Our route takes us towards the Reykjahlíð and the huge lake at Mývatn. It is a wonderland area of steam vents, craters and birdlife which came into being just 2,300 years ago, courtesy of a large fissure eruption, and sits on the same Eurasian-North American tectonic plate junction that formed Iceland. The lake fills from snowmelt and spring water and the name translates to Midge Lake, so bring your insect repellent – they’re not kidding! There is a 3,337ft airstrip at Reykjahlíð so you can stop off to climb the Hverfjall volcano or explore the caves and nearby nature baths.
Our route then takes us directly to the AKI VOR (113.60MHz), rather than direct to Akureyri, as it allows a more gentle descent up a valley and into the fjord where the runway juts out to meet you. Should you need to perform an IFR approach, you can fly the offset LOC/DME approach for Runway 01 which again makes use of a beautiful valley to allow a more gentle descent.
Akureyri is the second largest town in Iceland, just 50nm south of the Arctic Circle and is often called the capital of the north. Like much of the country, its main industry is fishing but tourism is increasing with regular Dash 8 Q400 flights from Reykjavík and occasional cruise ship visits.
Akureyri (BIAR) to Reykjavík (BIRK)
Our final leg on this circumnavigation is a regular public transport flight to Reykjavík using the route: BIAR-RH-SA-BIRK with an IFR cruising level of 9,000ft for the 139nm run. It is important to either depart in visual conditions or fly the published SID and climb above 7,100ft before intercepting the 252°M outbound track. The area is surrounded by steep terrain and visibility can be very low as fog settles into the valleys.
Once at our cruise level, we just need to maintain our direct track to the Reykholt NDB (325KHz) and hopefully enjoy the views over the Tröllaskagi peninsula to the north and the Hofsjökull and Langjökull icecaps to the south.
Our flight plan takes us to the initial approach fix for the Runway 19 ILS into Reykjavík, which is the most commonly used. If you’re flying using real weather, you may be vectored to a different runway, so keep a set of the IFR charts handy and don’t get too complacent on landing. Even though you are landing at the nation’s capital, steep terrain exists to the east and north and the airport is surrounded by suburban Reykjavík.
By Peter Stark
Our route has taken us around this small country and we have only had a glimpse of its natural beauty and piloting challenges. If Iceland has tempted you to explore more, try some of the optional flights suggested below.
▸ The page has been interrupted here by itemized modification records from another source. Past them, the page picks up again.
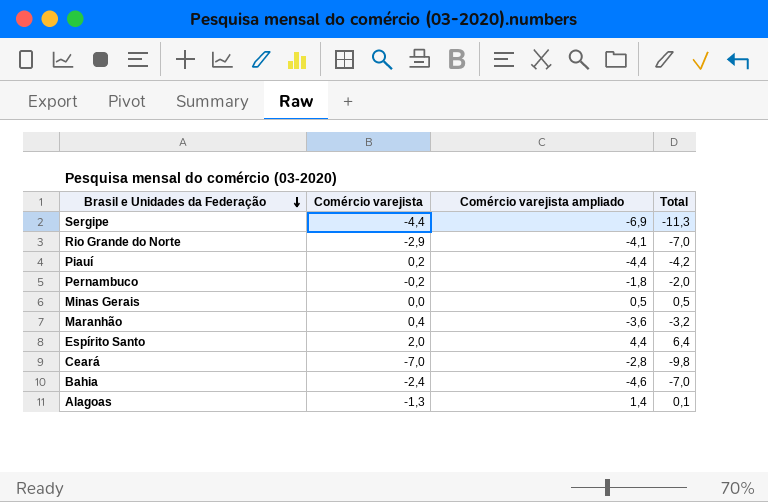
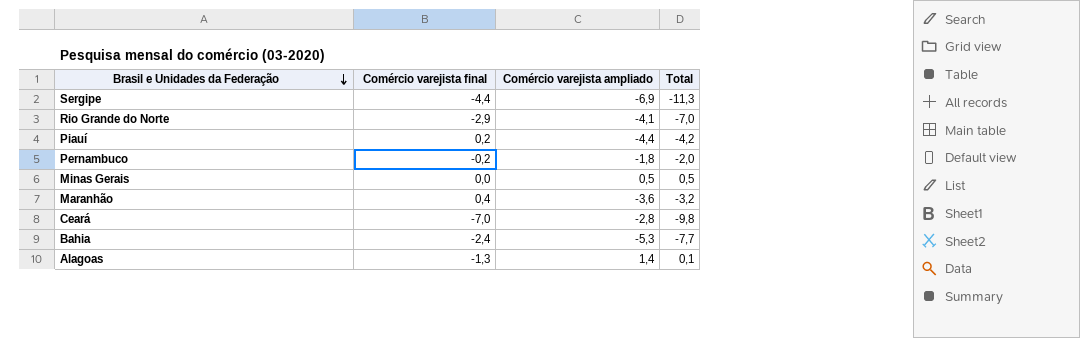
column name: Comércio varejista -> Comércio varejista final
row Espírito Santo: 2,0 | 4,4 | 6,4 -> none
Bahia | Comércio varejista ampliado: -4,6 -> -5,3
Bahia | Total: -7,0 -> -7,7

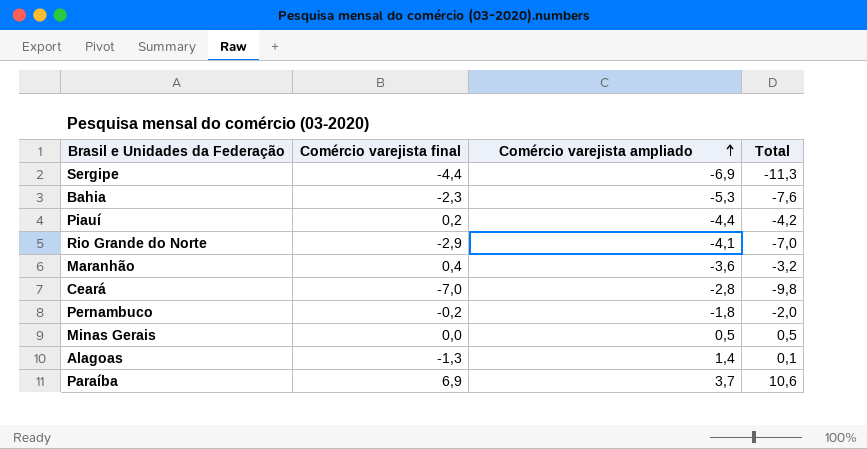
row order: Brasil e Unidades da Federação descending -> Comércio varejista ampliado ascending
Bahia | Comércio varejista final: -2,4 -> -2,3
Bahia | Total: -7,7 -> -7,6
row Paraíba: none -> 6,9 | 3,7 | 10,6

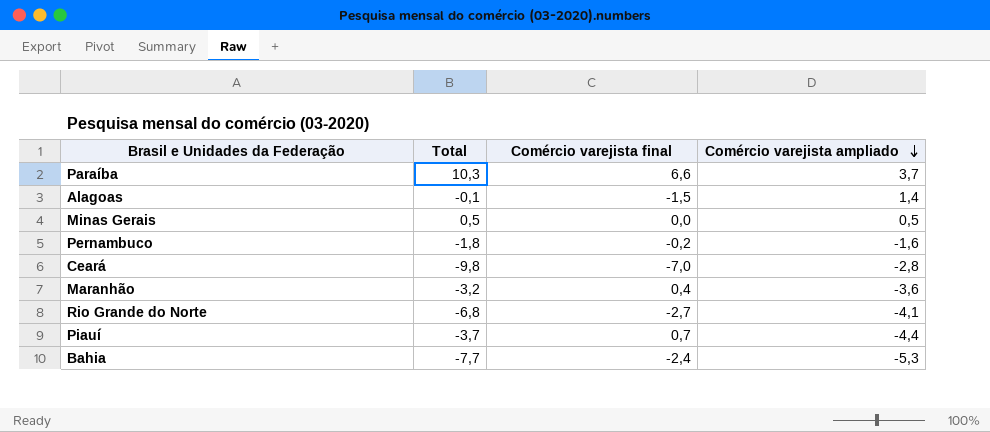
row order: Comércio varejista ampliado ascending -> Comércio varejista ampliado descending
column Total | position: 4 -> 2
row Sergipe: -4,4 | -6,9 | -11,3 -> none
Paraíba | Total: 10,6 -> 10,3
Paraíba | Comércio varejista final: 6,9 -> 6,6
Alagoas | Total: 0,1 -> -0,1
Alagoas | Comércio varejista final: -1,3 -> -1,5
Pernambuco | Total: -2,0 -> -1,8
Pernambuco | Comércio varejista ampliado: -1,8 -> -1,6
Rio Grande do Norte | Total: -7,0 -> -6,8
Rio Grande do Norte | Comércio varejista final: -2,9 -> -2,7
Piauí | Total: -4,2 -> -3,7
Piauí | Comércio varejista final: 0,2 -> 0,7
Bahia | Total: -7,6 -> -7,7
Bahia | Comércio varejista final: -2,3 -> -2,4

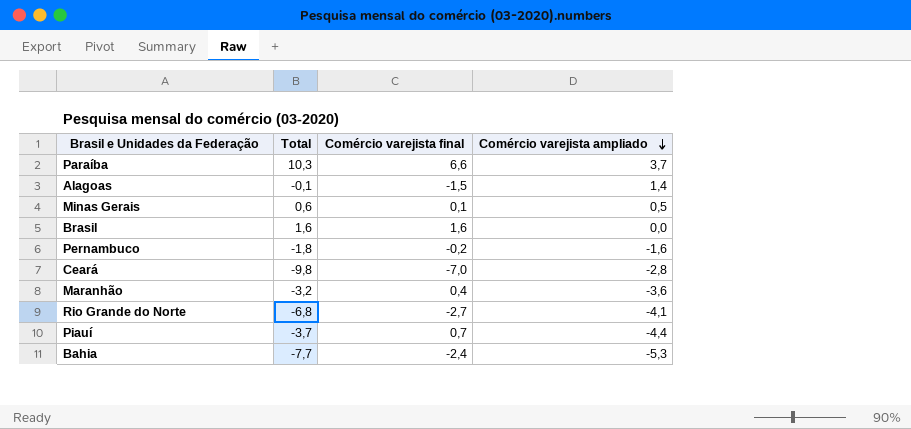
Minas Gerais | Total: 0,5 -> 0,6
Minas Gerais | Comércio varejista final: 0,0 -> 0,1
row Brasil: none -> 1,6 | 1,6 | 0,0

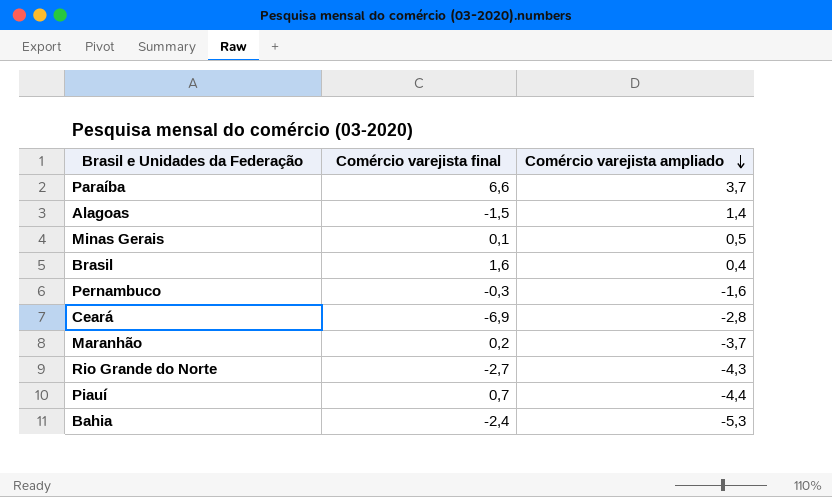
column Total | formula: [Comércio varejista final] + [Comércio varejista ampliado] -> none
Brasil | Comércio varejista ampliado: 0,0 -> 0,4
Pernambuco | Comércio varejista final: -0,2 -> -0,3
Ceará | Comércio varejista final: -7,0 -> -6,9
Maranhão | Comércio varejista final: 0,4 -> 0,2
Maranhão | Comércio varejista ampliado: -3,6 -> -3,7
Rio Grande do Norte | Comércio varejista ampliado: -4,1 -> -4,3

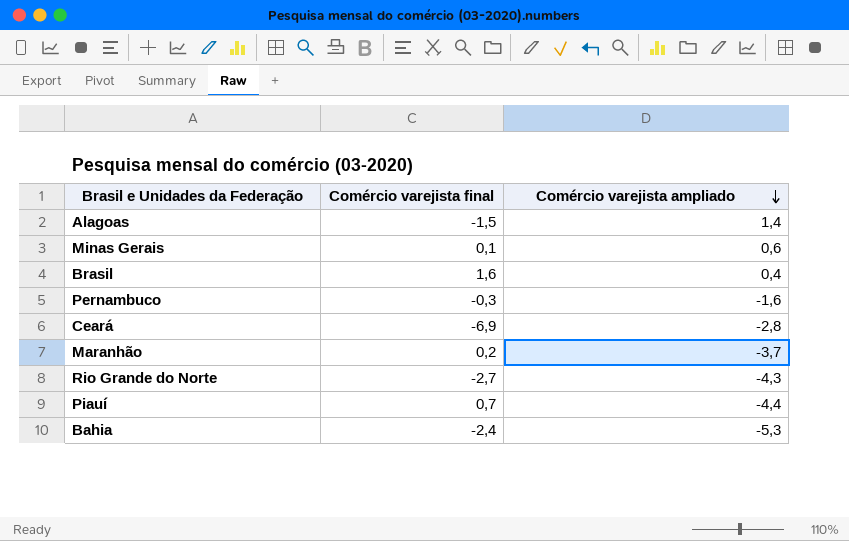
row Paraíba: 6,6 | 3,7 -> none
Minas Gerais | Comércio varejista ampliado: 0,5 -> 0,6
Keflavik (BIKF): Fly airliner routes to Europe and North America. Flight details can be obtained from the Icelandair website.
1. Take a small turboprop or similar to Isafjordur (BIIS) and fly the offset LOC/DME approach into this very tricky airfield that is serviced by airlines.
2. Fly a Bombardier Dash 8 Q400 on the regular run to Egilsstadir (BIEG) or Akureyri (BIAR) in IFR and experience instrument flying up the narrow valleys on final approach.
Fly down the east coast for stunning fjords and small airstrips in a GA aircraft.
Explore the fjords around northwestern Iceland, which is less explored by tourists.
Take the short flight north to Grimsey Island (BIGR) which is just inside the Arctic Circle.
Real Weather: Try these flights using Real Weather or similar to get the full spectrum of Icelandic flying! Try different seasons to see the changes in the weather and landscape.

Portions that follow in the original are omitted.